Kingston Paradise sends mixed signals
Kingston Paradise was a familiar look into the ghettos of Kingston, Jamaica. Those accustomed to the buildings of downtown Kingston may find some pleasure in being able to identify some of the buildings and landmarks. Mary Wells finely displayed the potential of downtown as a background, with an impressive capture of the landscape at night time. But despite managing to collate potentially beautiful images, Wells failed to humanise the character's plight.
As usual, the anguish of living in the ghetto comes off as contrived and formed from the extreme end of the spectrum from which stereotypes are derived. Gunshots abound at the beginning of the film, an expected element that now served as an alarm clock and a jolting nuisance; a mockery of a threat that if meant to be comedic, instead just seemed exaggerated.

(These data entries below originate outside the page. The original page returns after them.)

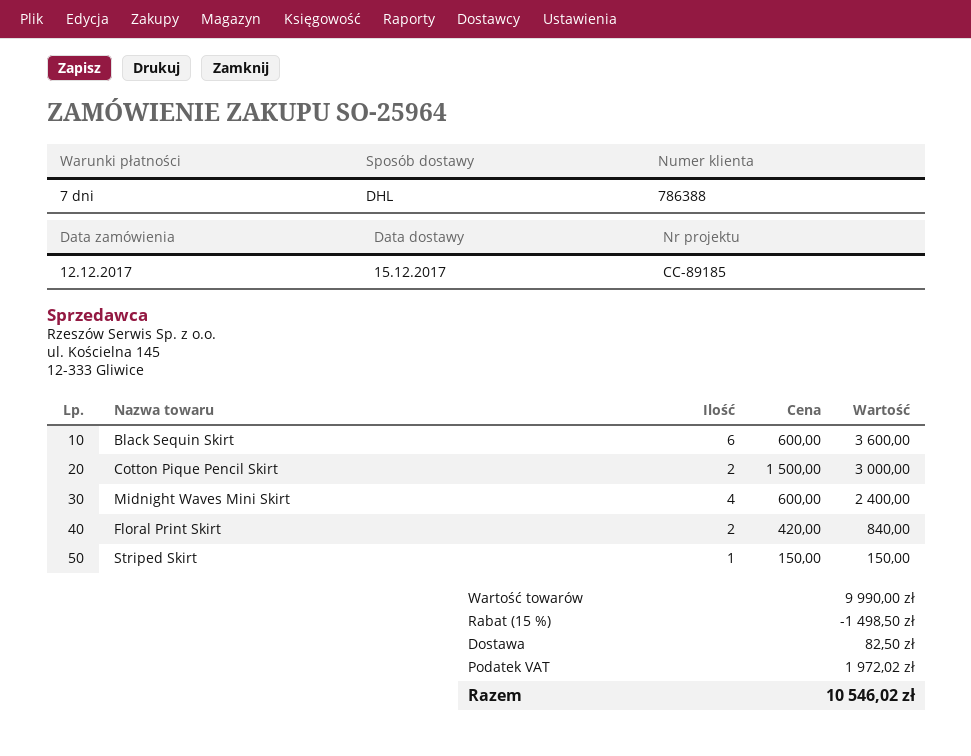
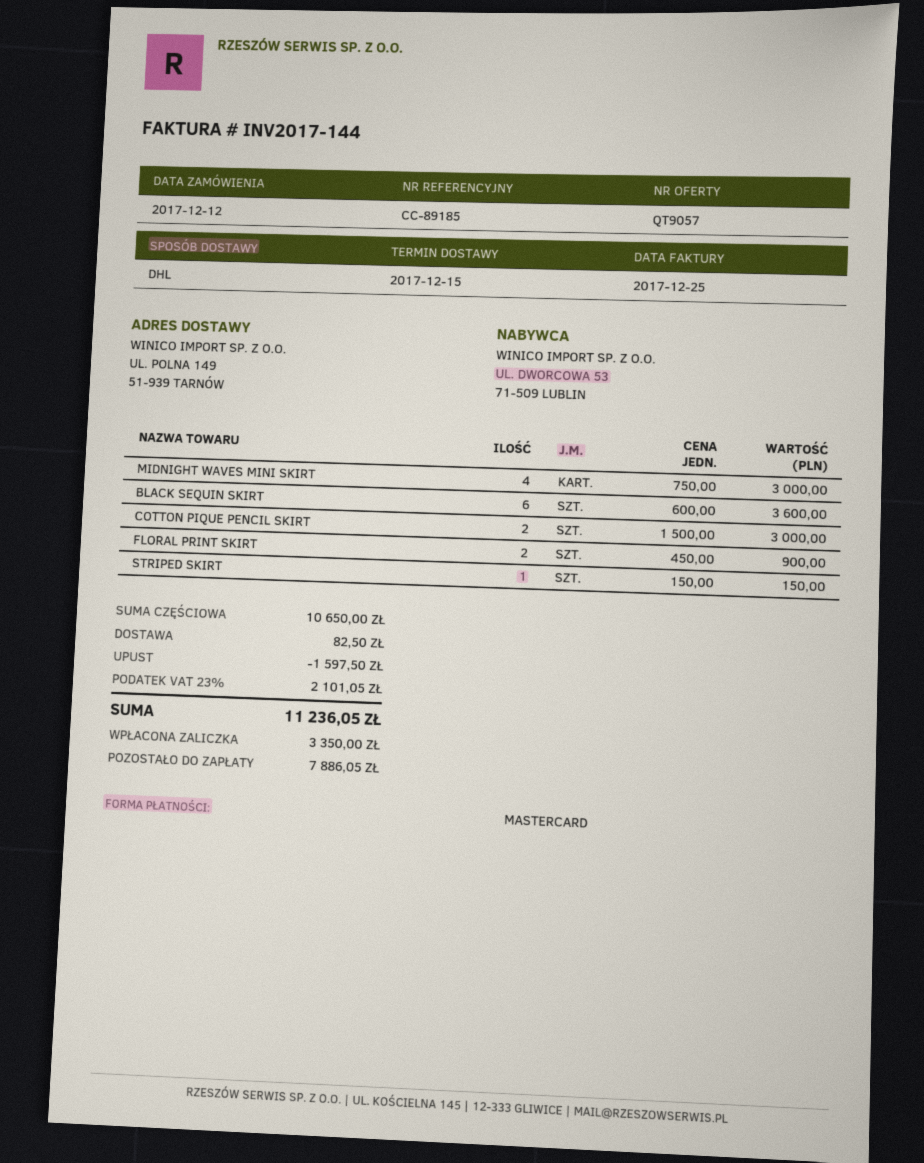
Midnight Waves Mini Skirt: 4 x 600.00 = 2400.00 -> 4 x 750.00 = 3000.00
Floral Print Skirt: 2 x 420.00 = 840.00 -> 2 x 450.00 = 900.00
subtotal: 9990.00 -> 10650.00
discount: 1498.50 -> 1597.50
tax: 1972.02 -> 2101.05
total: 10546.02 -> 11236.05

Often, even in the squalid and concurrently violent nature of the ghetto, the criminal element is motivated by struggles in a larger context. The film failed to capitalise on the opportunity to explore the incidents leading up to the marred but hopeful existence of the characters, and instead, like many other Jamaican films based in the ghetto, presented the characters 'just-so'.
The blurry boundaries of the leading character's relationship, while they did not need to be crisp, were blurred to the point of confusion. Rocksy, the film's would-be protagonist, played by Christopher 'Johnny' Daley, displayed no redeeming qualities, save his refuge in a book which, in itself, seemed forced into the plot. Rocksy's leading lady Rosie, played by Camille Small, may have been his business partner, his girlfriend, or just someone along for the ride. The uncertainty of where they stood with each other disallowed the audience knowledge of the root of their relationship and, therefore, the essence of their magnetism towards each other.
However, Mary Well's artistic skill as a director was evident in particular compositions throughout, and that elevated the film's mise-en-scene with poignant images punctuated with a menacing bass-driven theme. The victimised antagonist (who could have been positioned as a protagonist) had an almost explosive moment with a young boy in khakis, shrouded in darkness, illuminated only by a street lamp.
Another engaging composition, driven impressively by the indigenous African drum rhythms, took place when police officers attempted to apprehend an innocent man. The image of an older woman immediately reacting violently, as barrier between her assumed son and the policemen, displayed the primarily matriarchal structure of low-income Jamaican households.
The film premiered in 2013 at Toronto's Caribbean Tales Film Festival, where it won the Audience Award for Best Feature. The film also won Best Diaspora film at the 2014 Africa Movie Academy Awards. It was written, directed, and produced by Mary Wells.